Ferret-v2: An Improved Baseline for Referring and Grounding with Large Language Models
Ferret-v2, a significant upgrade to Ferret, which excels in detailed vision-related tasks without compromising their proficiency in global understanding.
摘要
评审与讨论
This paper is an improved version of Ferret. The improvement includes high image resolution, multi-granularity visual encoding and three-stage training pipeline. These techniques bring a lot benefit to Ferret and result to leading performance in various multimodal benchmarks, especially on region-level tasks.
接收理由
This paper introduces a series of effective techniques to improve the multimodal model,
- (1) high image resolution: sub-patches and direct upsampling are well studied.
- (2) multi-granularity visual encoding: taking advantages of CLIP and DINOv2 on global image feature extraction and low-level details preservation, respectively.

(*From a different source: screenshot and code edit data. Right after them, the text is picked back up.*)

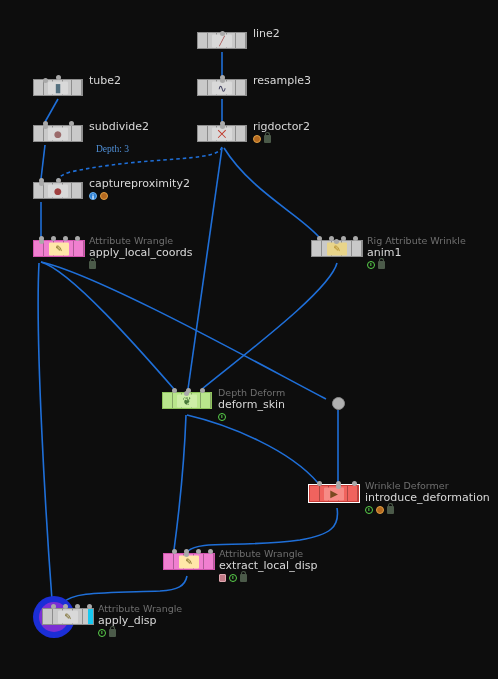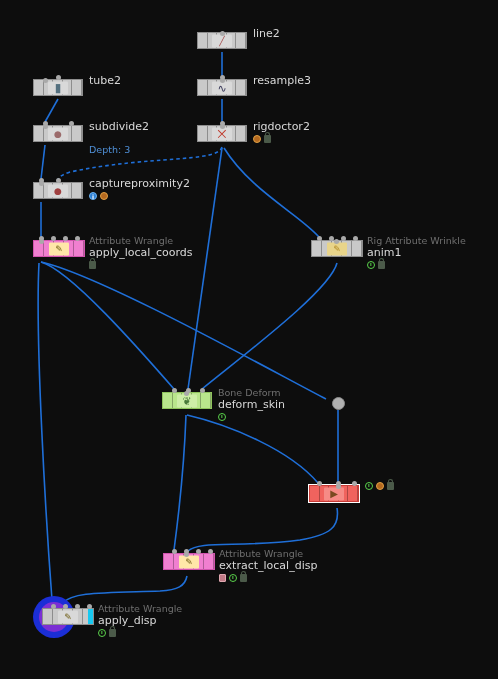--- a/index.html
+++ b/index.html
@@ -203,21 +203,21 @@
       <span class="stripe"></span>
       <span class="stripe"></span>
       <span class="glyph" style="color:#9b6b6b;font-size:9px;">●</span>
     </div>
     <span class="conn in" style="left:10px;"></span>
     <span class="conn in" style="left:36px;"></span>
     <span class="conn out" style="left:10px;"></span>
     <div class="labels">
       <div class="nname">subdivide2</div>
     </div>
-    <div class="param" style="left:56px;top:19px;">Depth: 3</div>
+    <div class="param" style="left:63px;top:19px;font-family:Liberation Serif, serif;">Depth: 3</div>
   </div>
 
   <div class="node c-gray" style="left:33px;top:182px;">
     <div class="body">
       <span class="stripe"></span>
       <span class="stripe"></span>
       <span class="stripe"></span>
       <span class="stripe"></span>
       <span class="stripe"></span>
       <span class="glyph" style="color:#a04040;font-size:9px;">●</span>
@@ -288,21 +288,21 @@
       <span class="stripe"></span>
       <span class="stripe"></span>
       <span class="stripe"></span>
       <span class="glyph" style="color:#4a7a3a;font-size:11px;">❦</span>
     </div>
     <span class="conn in" style="left:10px;"></span>
     <span class="conn in" style="left:24px;"></span>
     <span class="conn in" style="left:38px;"></span>
     <span class="conn out" style="left:22px;"></span>
     <div class="labels">
-      <div class="ntype">Bone Deform</div>
+      <div class="ntype">Depth Deform</div>
       <div class="nname">deform_skin</div>
       <div class="badges">
         <span class="bdg bdg-template"></span>
       </div>
     </div>
   </div>
 
   <div class="dotnode" style="left:332px;top:397px;"></div>
 
   <div class="node c-red selected" style="left:309px;top:485px;">
@@ -312,20 +312,22 @@
       <span class="stripe"></span>
       <span class="stripe"></span>
       <span class="stripe"></span>
       <span class="glyph" style="color:#7a4a20;font-size:10px;">▶</span>
     </div>
     <span class="conn in" style="left:8px;"></span>
     <span class="conn in" style="left:27px;"></span>
     <span class="conn in" style="left:43px;"></span>
     <span class="conn out" style="left:27px;"></span>
     <div class="labels">
+      <div class="ntype">Wrinkle Deformer</div>
+      <div class="nname">introduce_deformation</div>
       <div class="badges">
         <span class="bdg bdg-template"></span>
         <span class="bdg bdg-warn"></span>
         <span class="bdg bdg-lock"></span>
       </div>
     </div>
   </div>
 
   <div class="node c-pink wide" style="left:163px;top:553px;">
     <div class="body">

- (3) multi-stage training pipeline: I really appreciate that Stage III unfreezes CLIP and DINOv2, which is a very brave attempt and rarely seen in recent multimodal works.
By integrating these to Ferret, leading experimental results are produced in both image-level and region-level multimodal benchmarks.
拒绝理由
The main concern is that this is an incremental paper from the perspective of technical originality. For example, the sub patches-based high resolution has been used in [1][2], the integration of CLIP and DINO as the vision encoder are studied in [3], the multi-stage training strategies are widely used in previous multimodal works.
This is the first COLM, the acceptance threshold is not clear to me. If technical originality is a highly strict requirement of COLM, Ferret-v2 may not be novel enough to be accepted. However, if a well-constructed engineering paper is recommended, Ferret-v2 is truly a good example.
My initial score is a conservative score. I will determine my final score after reading other reviewers comments.
Reference:
- [1] LLaVA-NeXT: Improved reasoning, OCR, and world knowledge
- [2] Towards Open-Ended Visual Recognition with Large Language Model
- [3] From CLIP to DINO: Visual Encoders Shout in Multi-modal Large Language Models
Thank you for your detailed feedback on our paper. We appreciate your recognition of the effectiveness and performance of Ferret-v2. Below, we address your concerns and comments:
Incremental Technical Originality
While it is true that individual components have been touched separately in previous works, the novelty of Ferret-v2 lies in the unique design and combination of these techniques to enhance fine-grained multimodal performance comprehensively. Specifically:
a. Any resolution: While previous works used “any resolution” strategies and “direct upsampling” for high-resolution images, our analysis across four tasks (ROC, REC, TextVQA, Ferret-Bench) shows “any resolution” optimally balances high-res image use with pre-training knowledge preservation, crucial for scaling. We designed Ferret-v2’s novel “referring” and “grounding” mechanisms. For referring, we integrate global semantics and local feature maps via a spatial-aware visual sampler. For grounding, our framework aligns with the LLM to delineate output regions.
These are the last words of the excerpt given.